══ DATA SHOWN

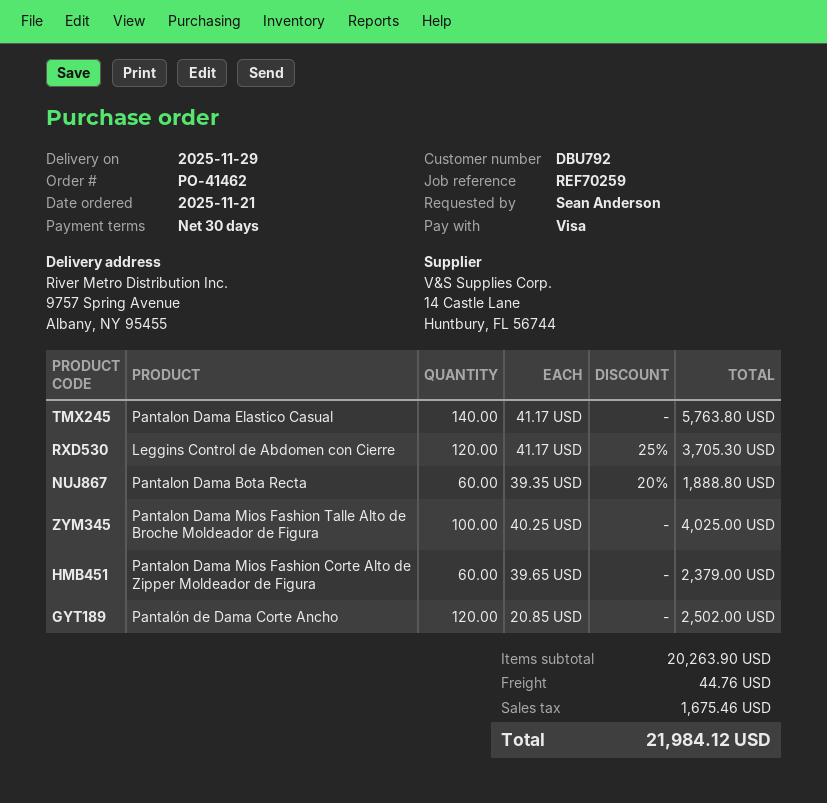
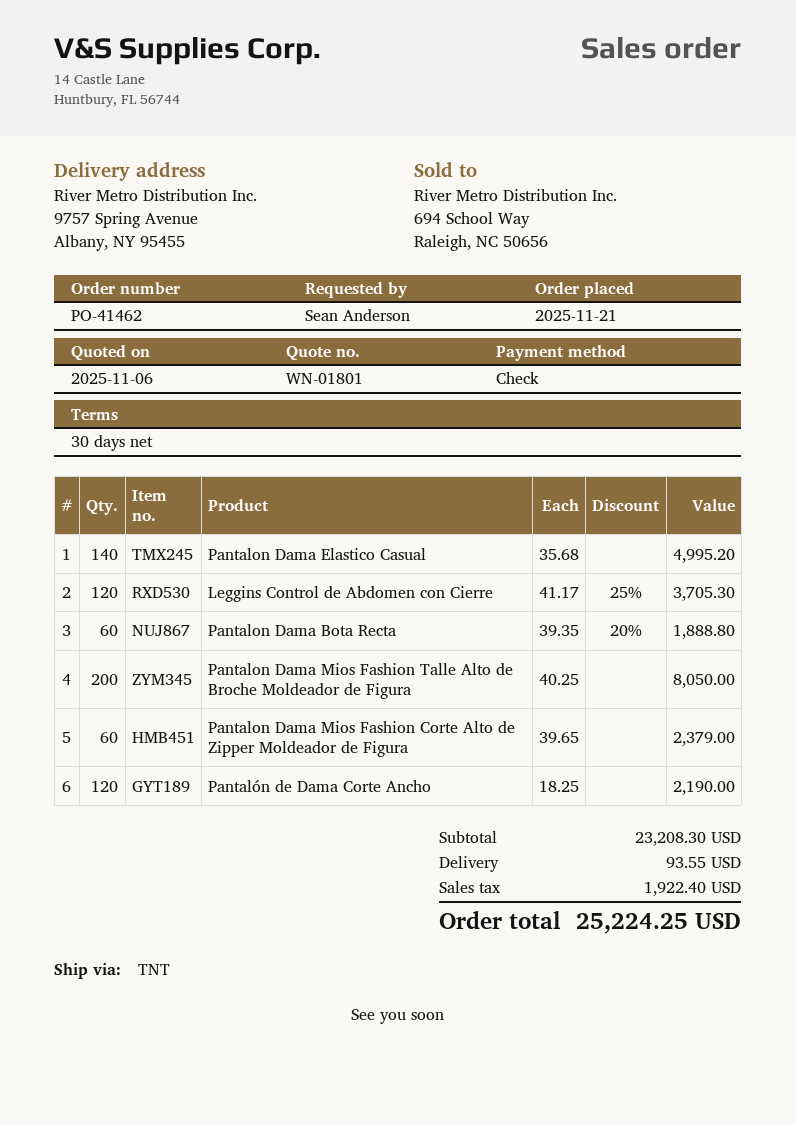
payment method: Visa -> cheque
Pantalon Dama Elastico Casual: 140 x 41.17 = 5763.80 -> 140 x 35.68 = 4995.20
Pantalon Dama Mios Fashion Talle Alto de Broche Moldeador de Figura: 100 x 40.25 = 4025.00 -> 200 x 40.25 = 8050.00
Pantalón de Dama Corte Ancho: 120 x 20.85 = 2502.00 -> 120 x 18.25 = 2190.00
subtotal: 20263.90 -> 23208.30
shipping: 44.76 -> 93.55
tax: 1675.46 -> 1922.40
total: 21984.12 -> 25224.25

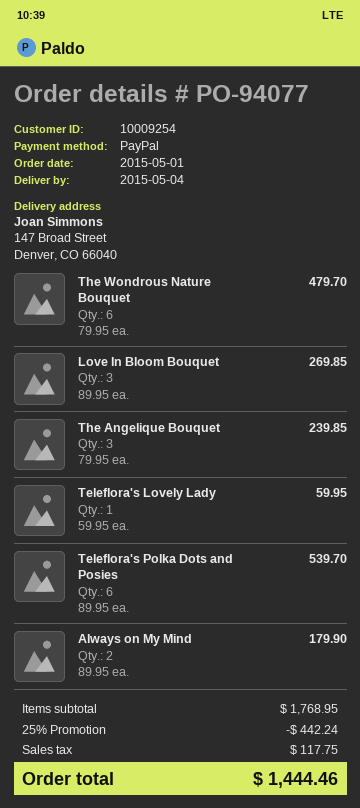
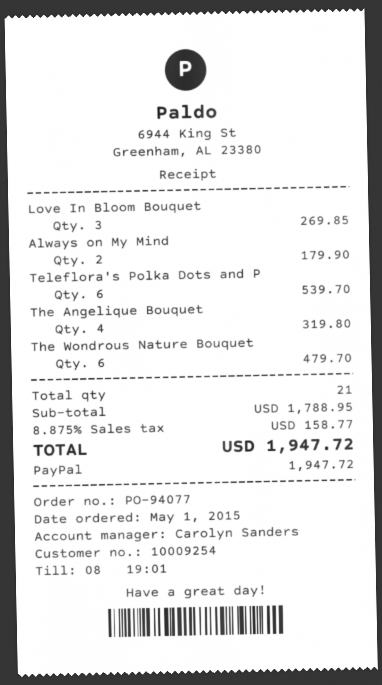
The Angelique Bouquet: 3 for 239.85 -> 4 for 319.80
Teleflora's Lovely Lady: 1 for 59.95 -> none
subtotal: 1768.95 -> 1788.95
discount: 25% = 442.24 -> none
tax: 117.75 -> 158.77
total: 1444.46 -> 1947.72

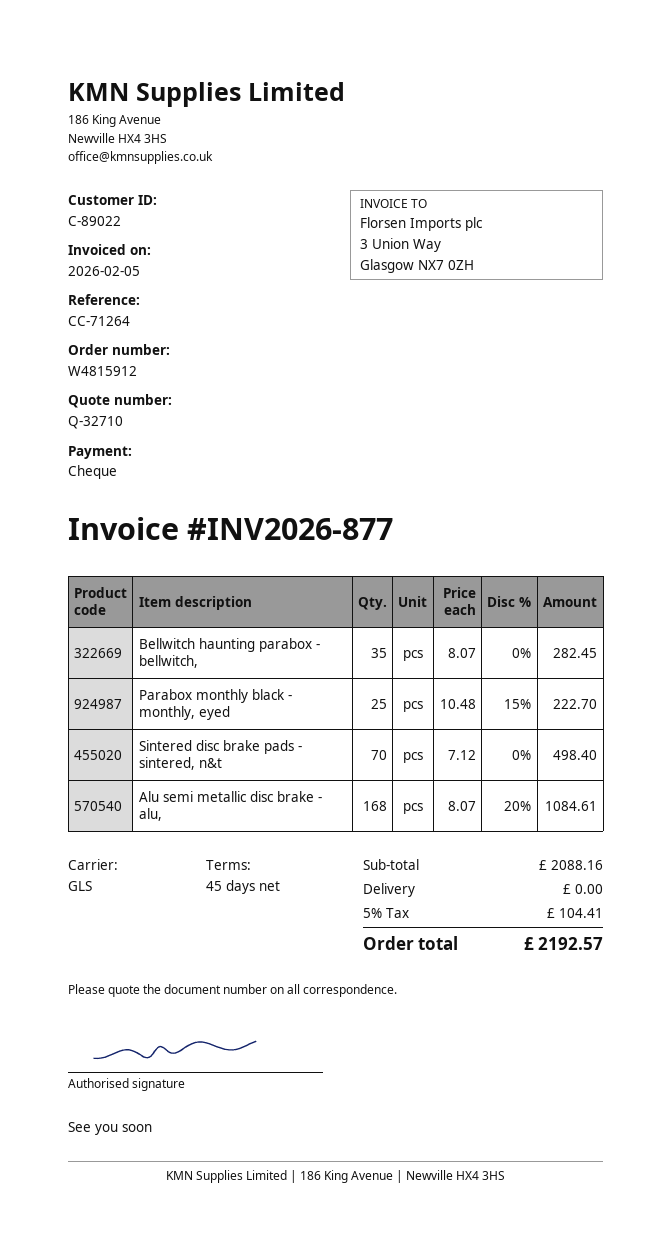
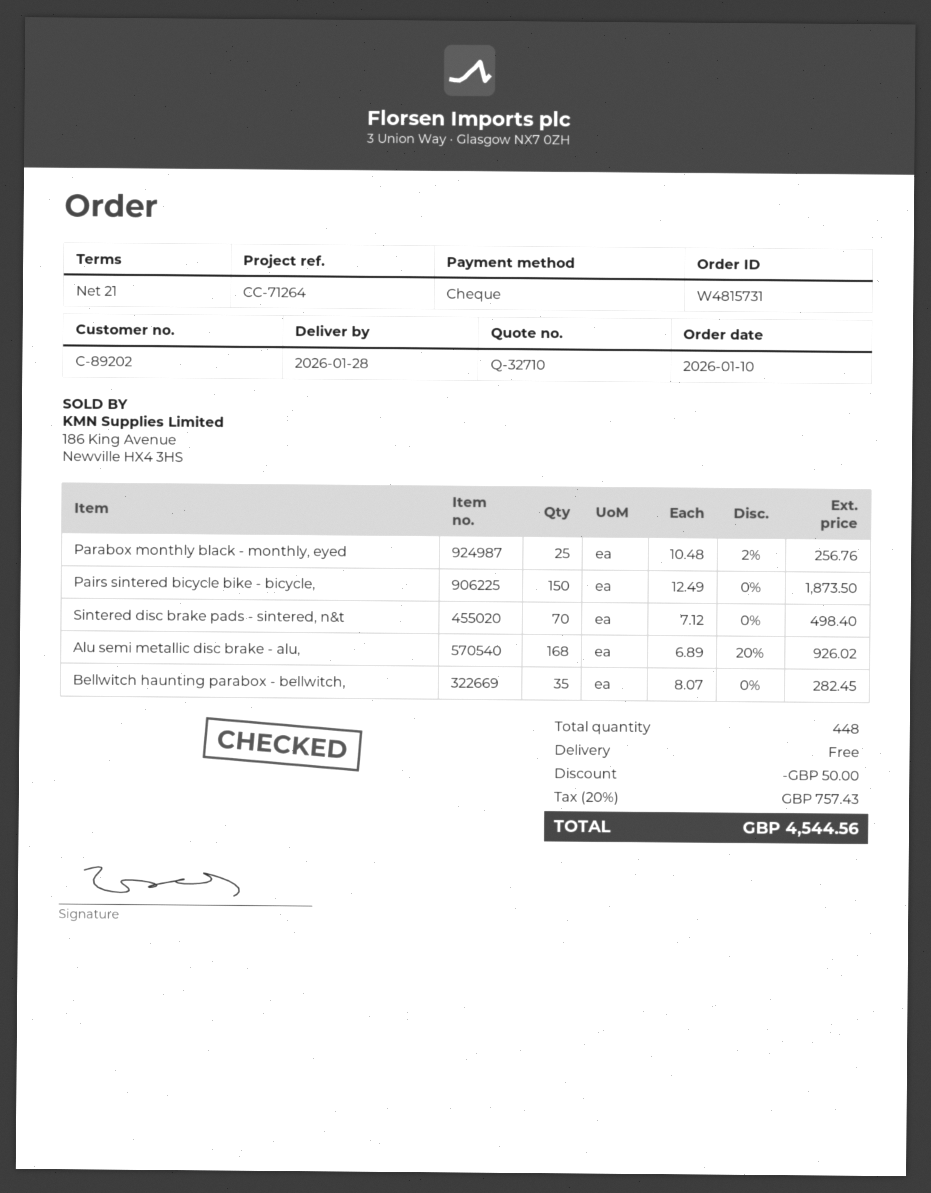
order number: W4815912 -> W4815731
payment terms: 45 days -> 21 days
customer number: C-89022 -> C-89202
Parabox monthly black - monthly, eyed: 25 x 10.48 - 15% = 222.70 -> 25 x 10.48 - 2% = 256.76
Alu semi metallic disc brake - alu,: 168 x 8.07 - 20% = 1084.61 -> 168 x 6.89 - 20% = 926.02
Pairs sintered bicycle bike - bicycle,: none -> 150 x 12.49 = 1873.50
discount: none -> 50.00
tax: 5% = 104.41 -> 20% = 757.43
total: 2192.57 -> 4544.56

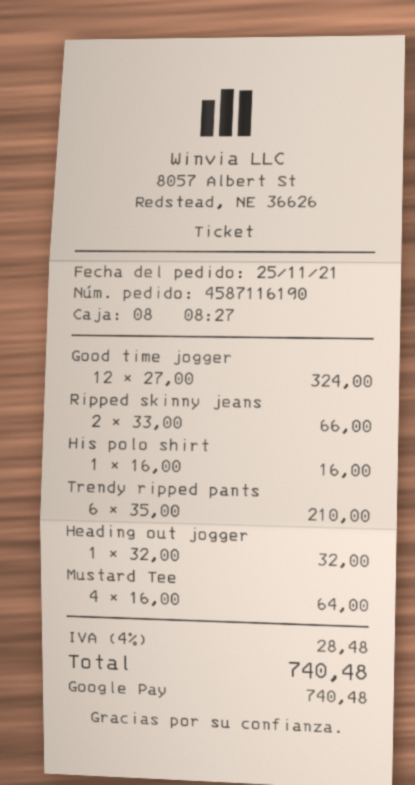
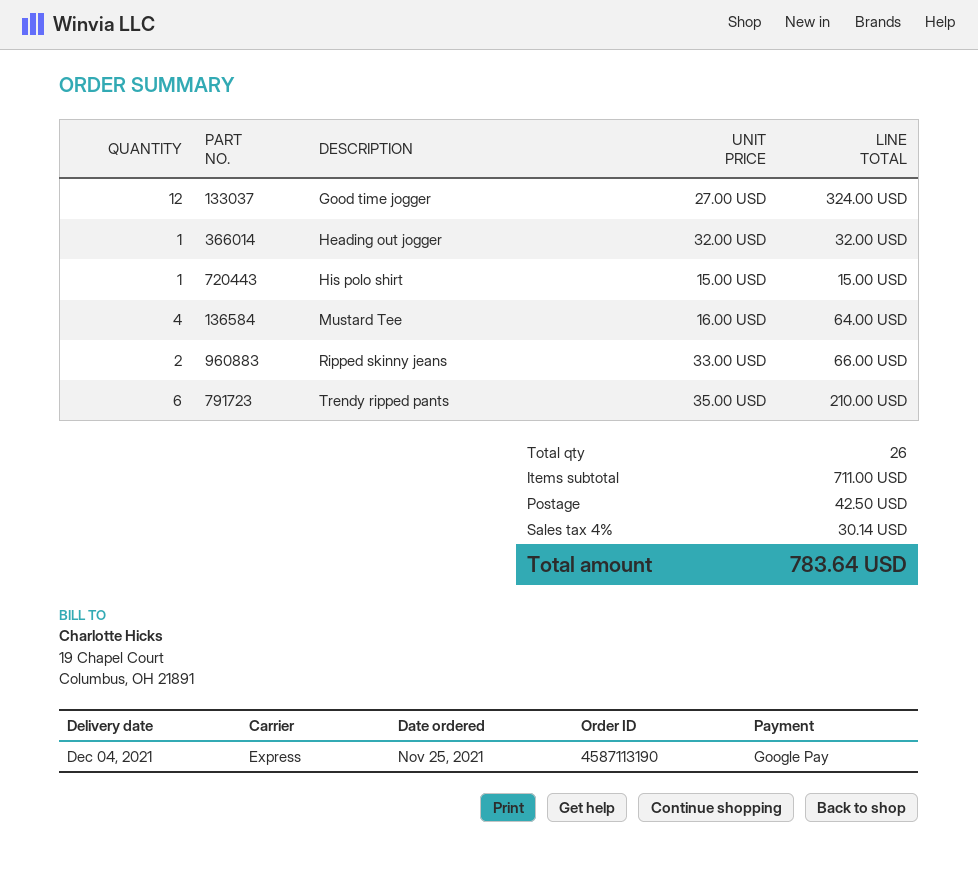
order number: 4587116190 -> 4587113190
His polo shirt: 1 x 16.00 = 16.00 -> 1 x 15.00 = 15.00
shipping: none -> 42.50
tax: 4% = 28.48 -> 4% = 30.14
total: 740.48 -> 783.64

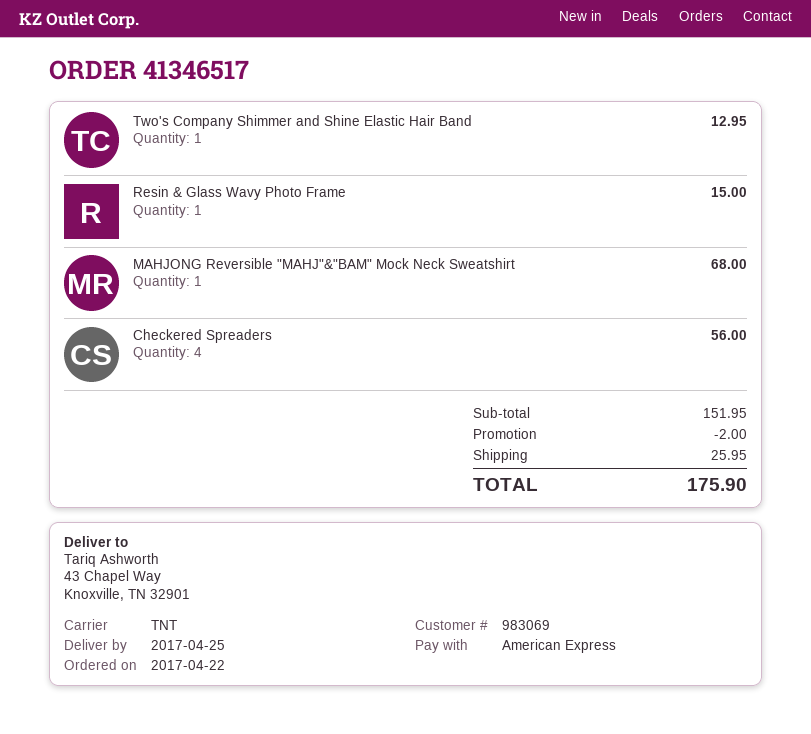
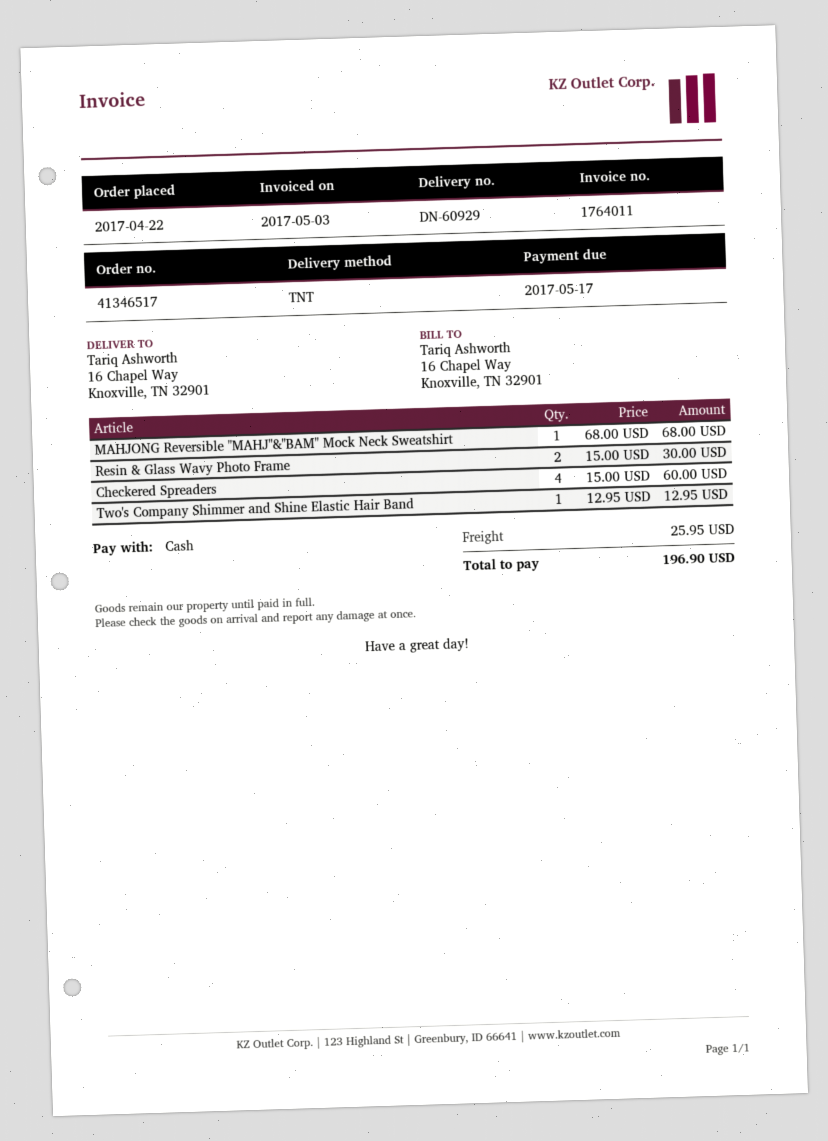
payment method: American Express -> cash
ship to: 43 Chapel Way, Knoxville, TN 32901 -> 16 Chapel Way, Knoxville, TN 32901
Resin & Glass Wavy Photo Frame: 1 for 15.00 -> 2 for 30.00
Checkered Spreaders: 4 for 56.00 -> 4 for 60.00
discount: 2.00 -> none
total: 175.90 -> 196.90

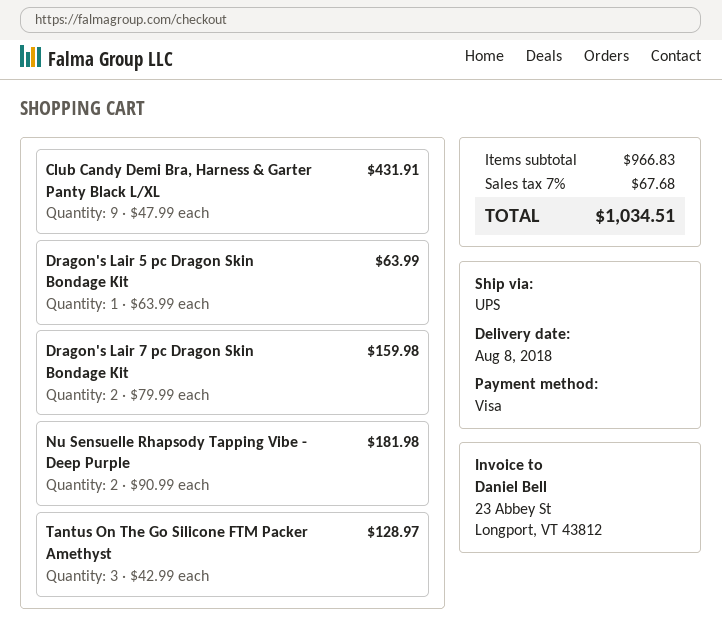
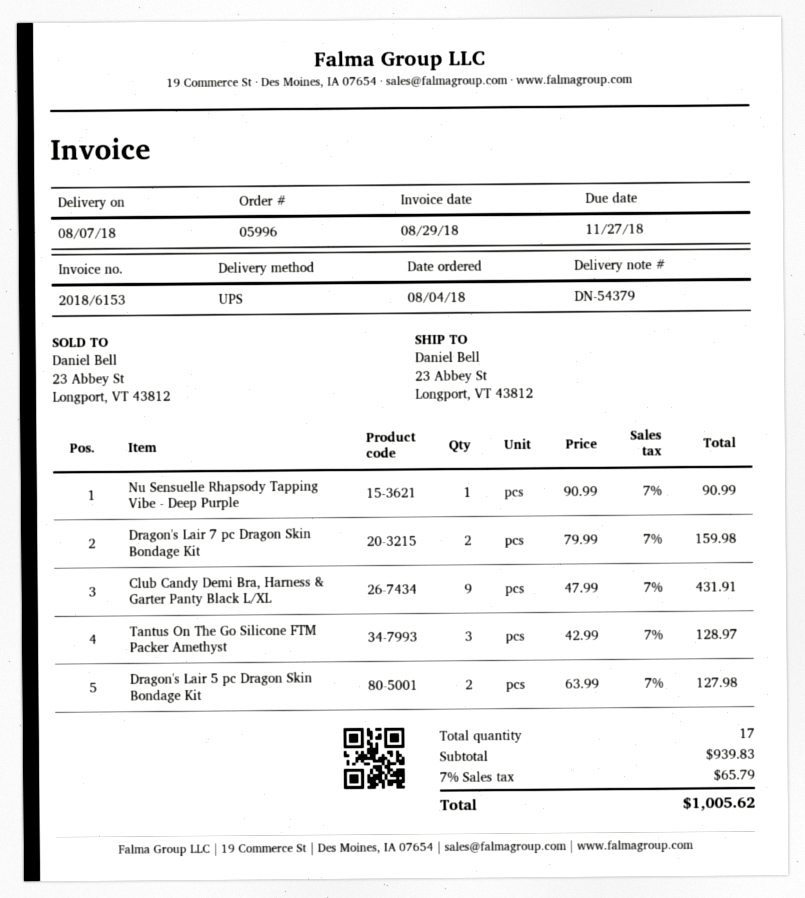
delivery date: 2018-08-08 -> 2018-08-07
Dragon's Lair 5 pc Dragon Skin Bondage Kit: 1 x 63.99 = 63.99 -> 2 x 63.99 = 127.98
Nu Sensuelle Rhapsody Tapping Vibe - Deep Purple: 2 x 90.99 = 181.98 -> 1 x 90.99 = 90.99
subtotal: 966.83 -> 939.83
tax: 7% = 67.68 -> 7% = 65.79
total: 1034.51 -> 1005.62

════

WORK ITEM – If a line in the records contains the word "method", copy it.

OUTPUT BELOW –
payment method: Visa -> cheque
payment method: American Express -> cash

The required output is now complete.